Believe me, no one on their deathbed will ever say they regret
not playing more video games or not watching more TV or not posting
more things on the internet. They will regret letting those things, or
the emotional and spiritual problems we create for ourselves, get in the way of spending more time actually being present with the
people we love.
And
don't think because God offers us eternal life, it means will have
plenty of time later to do what should be done in this life. Your
time in the womb is a mere 9 months, a tiny fraction of your 70 or 80
years of life. But it is absolutely crucial in laying the groundwork for the
body and brain you will be using for those subsequent decades.

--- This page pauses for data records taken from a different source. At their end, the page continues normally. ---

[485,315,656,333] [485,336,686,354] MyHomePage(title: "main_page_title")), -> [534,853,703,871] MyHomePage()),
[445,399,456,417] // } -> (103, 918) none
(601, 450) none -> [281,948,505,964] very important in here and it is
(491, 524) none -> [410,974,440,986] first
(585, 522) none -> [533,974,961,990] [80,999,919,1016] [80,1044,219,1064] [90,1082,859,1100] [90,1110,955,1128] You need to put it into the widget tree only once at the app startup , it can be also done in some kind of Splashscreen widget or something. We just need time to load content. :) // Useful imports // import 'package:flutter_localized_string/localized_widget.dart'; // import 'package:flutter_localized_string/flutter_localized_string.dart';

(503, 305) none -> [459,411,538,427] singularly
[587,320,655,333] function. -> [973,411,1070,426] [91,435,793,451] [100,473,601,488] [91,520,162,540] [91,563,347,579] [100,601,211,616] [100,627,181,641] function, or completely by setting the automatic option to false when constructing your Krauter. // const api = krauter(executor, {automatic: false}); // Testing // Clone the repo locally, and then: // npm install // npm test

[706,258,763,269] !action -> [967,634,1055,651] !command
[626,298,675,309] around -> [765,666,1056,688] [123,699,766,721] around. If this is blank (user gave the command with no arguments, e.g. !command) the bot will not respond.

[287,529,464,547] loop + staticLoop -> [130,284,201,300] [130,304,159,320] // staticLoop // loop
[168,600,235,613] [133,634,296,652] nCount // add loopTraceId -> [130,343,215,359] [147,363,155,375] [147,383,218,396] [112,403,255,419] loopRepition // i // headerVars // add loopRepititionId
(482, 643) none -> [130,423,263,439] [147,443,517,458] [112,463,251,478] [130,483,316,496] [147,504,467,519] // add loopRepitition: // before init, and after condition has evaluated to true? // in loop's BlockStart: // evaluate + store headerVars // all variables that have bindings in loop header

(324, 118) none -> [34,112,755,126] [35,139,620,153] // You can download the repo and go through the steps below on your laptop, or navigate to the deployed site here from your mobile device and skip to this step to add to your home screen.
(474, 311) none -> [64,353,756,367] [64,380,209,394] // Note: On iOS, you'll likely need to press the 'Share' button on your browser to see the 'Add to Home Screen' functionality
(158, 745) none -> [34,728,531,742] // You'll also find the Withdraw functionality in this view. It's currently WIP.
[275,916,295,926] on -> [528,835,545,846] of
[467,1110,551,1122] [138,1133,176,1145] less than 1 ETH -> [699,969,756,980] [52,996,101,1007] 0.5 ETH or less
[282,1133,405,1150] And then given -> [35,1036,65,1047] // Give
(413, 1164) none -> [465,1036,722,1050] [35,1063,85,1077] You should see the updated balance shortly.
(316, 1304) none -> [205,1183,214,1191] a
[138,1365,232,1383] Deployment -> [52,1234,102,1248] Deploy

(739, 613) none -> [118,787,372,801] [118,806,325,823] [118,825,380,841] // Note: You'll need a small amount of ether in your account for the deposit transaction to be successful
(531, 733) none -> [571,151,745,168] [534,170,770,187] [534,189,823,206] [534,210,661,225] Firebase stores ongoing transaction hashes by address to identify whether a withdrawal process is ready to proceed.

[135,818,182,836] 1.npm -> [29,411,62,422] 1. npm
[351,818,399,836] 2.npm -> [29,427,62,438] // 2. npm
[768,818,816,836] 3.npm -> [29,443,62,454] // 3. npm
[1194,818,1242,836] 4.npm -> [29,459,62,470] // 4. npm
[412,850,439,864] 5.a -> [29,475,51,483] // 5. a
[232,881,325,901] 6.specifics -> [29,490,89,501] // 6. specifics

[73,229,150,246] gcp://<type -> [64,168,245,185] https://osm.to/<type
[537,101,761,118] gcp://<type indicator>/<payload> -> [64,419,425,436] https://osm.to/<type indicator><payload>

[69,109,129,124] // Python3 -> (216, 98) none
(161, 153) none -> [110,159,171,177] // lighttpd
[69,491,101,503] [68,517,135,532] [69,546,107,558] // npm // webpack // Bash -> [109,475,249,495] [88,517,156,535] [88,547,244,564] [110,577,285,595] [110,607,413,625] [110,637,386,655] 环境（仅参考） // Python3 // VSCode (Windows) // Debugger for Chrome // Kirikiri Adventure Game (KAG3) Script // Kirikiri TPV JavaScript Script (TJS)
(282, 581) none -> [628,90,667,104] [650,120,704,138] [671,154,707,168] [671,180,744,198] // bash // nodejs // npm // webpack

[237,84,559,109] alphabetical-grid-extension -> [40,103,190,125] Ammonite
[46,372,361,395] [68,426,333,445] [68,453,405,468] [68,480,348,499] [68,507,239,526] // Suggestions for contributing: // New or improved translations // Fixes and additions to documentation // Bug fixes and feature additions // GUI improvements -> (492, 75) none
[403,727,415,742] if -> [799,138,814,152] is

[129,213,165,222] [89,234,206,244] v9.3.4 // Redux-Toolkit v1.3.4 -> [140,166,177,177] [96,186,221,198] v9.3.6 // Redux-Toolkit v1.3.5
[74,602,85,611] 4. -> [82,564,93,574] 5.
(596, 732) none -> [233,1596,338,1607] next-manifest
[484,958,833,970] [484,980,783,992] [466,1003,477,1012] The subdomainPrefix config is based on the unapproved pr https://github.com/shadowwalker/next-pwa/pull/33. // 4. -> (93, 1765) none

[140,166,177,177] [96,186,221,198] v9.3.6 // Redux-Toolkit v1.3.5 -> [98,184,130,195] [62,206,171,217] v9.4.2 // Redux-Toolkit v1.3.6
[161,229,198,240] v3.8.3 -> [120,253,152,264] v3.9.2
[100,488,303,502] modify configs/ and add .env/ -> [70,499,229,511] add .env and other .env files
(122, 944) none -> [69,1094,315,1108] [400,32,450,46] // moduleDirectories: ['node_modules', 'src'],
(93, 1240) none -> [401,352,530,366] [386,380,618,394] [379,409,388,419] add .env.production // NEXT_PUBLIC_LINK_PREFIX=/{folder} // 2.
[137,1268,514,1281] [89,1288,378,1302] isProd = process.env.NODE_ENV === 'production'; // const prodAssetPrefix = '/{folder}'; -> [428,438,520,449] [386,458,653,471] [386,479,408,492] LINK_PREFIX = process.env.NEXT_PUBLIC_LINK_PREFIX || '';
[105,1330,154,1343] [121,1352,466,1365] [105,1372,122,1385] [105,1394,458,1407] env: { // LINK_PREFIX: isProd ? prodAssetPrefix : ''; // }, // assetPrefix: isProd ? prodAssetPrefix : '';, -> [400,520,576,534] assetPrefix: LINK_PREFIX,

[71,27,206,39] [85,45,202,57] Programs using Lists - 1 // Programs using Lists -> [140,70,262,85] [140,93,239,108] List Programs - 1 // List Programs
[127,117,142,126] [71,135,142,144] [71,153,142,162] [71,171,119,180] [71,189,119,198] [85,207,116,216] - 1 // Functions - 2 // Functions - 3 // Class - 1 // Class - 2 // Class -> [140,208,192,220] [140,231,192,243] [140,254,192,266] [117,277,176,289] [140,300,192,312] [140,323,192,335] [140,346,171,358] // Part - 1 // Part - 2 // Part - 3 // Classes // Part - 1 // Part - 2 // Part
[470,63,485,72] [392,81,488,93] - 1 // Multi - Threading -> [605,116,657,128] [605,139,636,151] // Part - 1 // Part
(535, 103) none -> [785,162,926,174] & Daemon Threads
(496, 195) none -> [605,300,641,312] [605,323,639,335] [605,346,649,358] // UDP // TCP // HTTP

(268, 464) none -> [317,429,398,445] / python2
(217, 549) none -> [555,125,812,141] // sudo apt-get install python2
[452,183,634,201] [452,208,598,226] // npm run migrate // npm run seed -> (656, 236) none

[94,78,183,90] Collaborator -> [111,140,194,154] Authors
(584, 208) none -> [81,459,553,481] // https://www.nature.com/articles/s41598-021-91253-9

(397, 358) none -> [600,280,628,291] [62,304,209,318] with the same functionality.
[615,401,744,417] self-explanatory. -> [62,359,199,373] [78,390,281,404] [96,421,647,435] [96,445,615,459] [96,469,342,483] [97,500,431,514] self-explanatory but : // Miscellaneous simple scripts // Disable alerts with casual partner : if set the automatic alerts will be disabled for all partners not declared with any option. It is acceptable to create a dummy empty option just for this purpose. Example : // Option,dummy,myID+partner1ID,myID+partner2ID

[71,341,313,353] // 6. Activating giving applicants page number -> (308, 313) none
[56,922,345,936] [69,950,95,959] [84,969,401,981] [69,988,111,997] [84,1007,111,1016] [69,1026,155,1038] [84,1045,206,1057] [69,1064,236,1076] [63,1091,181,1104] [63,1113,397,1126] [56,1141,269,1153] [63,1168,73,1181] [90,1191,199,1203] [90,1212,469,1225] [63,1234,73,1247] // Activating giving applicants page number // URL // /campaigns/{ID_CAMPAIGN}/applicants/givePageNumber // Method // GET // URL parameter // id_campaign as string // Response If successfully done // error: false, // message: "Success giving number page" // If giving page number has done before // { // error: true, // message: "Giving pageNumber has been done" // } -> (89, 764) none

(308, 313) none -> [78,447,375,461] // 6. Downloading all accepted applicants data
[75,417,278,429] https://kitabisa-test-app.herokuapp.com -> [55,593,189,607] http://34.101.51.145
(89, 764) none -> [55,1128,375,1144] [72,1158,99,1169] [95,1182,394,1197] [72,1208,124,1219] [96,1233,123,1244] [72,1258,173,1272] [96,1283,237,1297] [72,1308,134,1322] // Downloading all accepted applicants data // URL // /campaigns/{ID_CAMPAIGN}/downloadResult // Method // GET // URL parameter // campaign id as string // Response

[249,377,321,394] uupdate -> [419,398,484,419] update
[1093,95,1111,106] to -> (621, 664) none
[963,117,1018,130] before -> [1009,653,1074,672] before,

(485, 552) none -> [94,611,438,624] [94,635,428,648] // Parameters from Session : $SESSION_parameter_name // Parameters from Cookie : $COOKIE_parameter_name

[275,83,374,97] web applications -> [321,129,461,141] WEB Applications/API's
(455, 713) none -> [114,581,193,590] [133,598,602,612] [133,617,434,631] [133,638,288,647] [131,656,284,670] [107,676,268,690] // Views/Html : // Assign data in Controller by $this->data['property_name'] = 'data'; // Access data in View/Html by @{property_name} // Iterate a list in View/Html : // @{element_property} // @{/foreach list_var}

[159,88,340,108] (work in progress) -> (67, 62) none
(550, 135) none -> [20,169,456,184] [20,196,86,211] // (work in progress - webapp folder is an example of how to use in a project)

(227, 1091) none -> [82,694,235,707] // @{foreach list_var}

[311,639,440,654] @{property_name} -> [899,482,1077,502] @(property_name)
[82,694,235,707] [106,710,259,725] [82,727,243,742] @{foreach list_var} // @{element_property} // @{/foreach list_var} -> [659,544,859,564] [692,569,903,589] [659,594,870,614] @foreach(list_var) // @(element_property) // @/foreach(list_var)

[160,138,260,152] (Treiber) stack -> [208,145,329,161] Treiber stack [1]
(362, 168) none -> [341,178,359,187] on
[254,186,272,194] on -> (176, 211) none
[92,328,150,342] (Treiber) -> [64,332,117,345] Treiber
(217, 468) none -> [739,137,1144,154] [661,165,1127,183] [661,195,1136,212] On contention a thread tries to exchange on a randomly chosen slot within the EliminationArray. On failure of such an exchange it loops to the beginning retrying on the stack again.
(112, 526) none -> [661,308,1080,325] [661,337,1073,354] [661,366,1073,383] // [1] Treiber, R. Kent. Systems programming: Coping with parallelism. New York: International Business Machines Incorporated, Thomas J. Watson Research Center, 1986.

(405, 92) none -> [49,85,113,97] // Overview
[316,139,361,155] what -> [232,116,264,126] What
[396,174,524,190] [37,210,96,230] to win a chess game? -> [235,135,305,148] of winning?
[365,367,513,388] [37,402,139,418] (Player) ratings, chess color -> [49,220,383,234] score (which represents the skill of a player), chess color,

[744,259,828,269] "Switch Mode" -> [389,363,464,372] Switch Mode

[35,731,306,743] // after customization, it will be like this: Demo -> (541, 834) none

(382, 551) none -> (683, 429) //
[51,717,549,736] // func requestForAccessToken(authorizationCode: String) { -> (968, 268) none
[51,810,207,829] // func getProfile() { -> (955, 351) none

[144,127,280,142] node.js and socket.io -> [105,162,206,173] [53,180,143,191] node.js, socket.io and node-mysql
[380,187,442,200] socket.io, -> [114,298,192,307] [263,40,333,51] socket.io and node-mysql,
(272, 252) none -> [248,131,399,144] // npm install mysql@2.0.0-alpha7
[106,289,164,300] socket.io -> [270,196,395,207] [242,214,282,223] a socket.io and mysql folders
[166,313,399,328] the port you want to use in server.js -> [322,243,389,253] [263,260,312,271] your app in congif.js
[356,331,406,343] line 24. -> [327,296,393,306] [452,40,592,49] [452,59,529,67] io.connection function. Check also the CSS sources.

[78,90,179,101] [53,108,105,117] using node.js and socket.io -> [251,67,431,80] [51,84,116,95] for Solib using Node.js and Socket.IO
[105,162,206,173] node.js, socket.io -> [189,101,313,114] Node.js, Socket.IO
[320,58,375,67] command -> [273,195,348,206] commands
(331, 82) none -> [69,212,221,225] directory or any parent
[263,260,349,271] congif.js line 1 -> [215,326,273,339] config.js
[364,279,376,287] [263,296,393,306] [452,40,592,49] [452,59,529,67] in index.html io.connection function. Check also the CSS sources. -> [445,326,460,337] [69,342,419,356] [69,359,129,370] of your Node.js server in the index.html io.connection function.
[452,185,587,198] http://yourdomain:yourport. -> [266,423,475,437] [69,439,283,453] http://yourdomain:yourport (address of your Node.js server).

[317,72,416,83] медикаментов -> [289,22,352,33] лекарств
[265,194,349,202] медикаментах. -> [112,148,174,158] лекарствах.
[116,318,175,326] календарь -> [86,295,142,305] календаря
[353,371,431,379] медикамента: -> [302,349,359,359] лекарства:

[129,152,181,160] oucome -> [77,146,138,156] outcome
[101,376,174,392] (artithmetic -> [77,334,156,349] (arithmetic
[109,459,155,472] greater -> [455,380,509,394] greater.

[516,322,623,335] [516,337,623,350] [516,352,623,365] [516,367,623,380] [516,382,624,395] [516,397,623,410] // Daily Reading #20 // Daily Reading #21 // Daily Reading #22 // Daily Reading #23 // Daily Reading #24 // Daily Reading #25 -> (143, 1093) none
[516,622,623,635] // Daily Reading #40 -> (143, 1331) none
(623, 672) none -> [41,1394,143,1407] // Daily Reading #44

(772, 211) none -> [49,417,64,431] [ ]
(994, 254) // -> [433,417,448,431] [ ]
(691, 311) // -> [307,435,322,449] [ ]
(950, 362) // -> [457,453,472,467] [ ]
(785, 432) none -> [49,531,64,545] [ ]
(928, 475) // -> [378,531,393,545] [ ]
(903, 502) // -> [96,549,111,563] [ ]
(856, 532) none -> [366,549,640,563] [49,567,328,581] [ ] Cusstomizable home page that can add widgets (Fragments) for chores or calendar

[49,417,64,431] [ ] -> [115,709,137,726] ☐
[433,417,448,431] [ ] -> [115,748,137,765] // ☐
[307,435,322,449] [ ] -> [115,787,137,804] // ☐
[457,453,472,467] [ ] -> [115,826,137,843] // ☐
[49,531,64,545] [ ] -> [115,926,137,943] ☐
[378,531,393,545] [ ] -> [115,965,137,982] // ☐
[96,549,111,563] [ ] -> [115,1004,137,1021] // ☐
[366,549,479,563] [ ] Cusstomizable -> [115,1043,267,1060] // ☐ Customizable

Similarly, the first 4 or 5 years of life are vital in the development of
your social self. Your ability to trust and form attachments are
largely determined then. Just so, this life sets the trajectory of
your afterlife. Now is the time for course corrections. Now is the
time to learn to love and to forgive and to reconcile and to restore
trust. The strictures of this life are like the stakes one ties a
sunflower to so it will grow tall and straight and so its head will
face the sun.
And
if you think this is just a much more elaborate way of saying, “Call
your mother” or “Play with your kids” or “Bury the hatchet
with your sister,” so be it. Our God is a God of love. Healthy
stable relationships are important to him for our Triune God is the
ultimate healthy stable relationship: the Father loving the Son
loving the Father in the unity of the Holy Spirit throughout eternity. He created us in
the image of that love, And he wants us not only to enter into that
divine relationship but to model all other relationships on it.
What
is getting in the way of loving your neighbor or your child or your
parent or your coworker or your sister or your brother or your
friend? Is it more important than that human connection which will
delight and warm and stay with you long after the game ceases to
interest you or the novelty fades or the feud ceases to make
sense? With what would you rather spend eternity—your regrets and
bitterness and anger and resentments or your family and your friends
and your God? Jesus said he came to give us life in abundance. Life
only comes from life, not from things that aren't alive or which
negate life. And life is only truly enriched by our connections to
other persons. Make connections. Repair or restore broken
connections. Maintain those connections. We were made to love by the
One who is love. In the end, love is all that matters.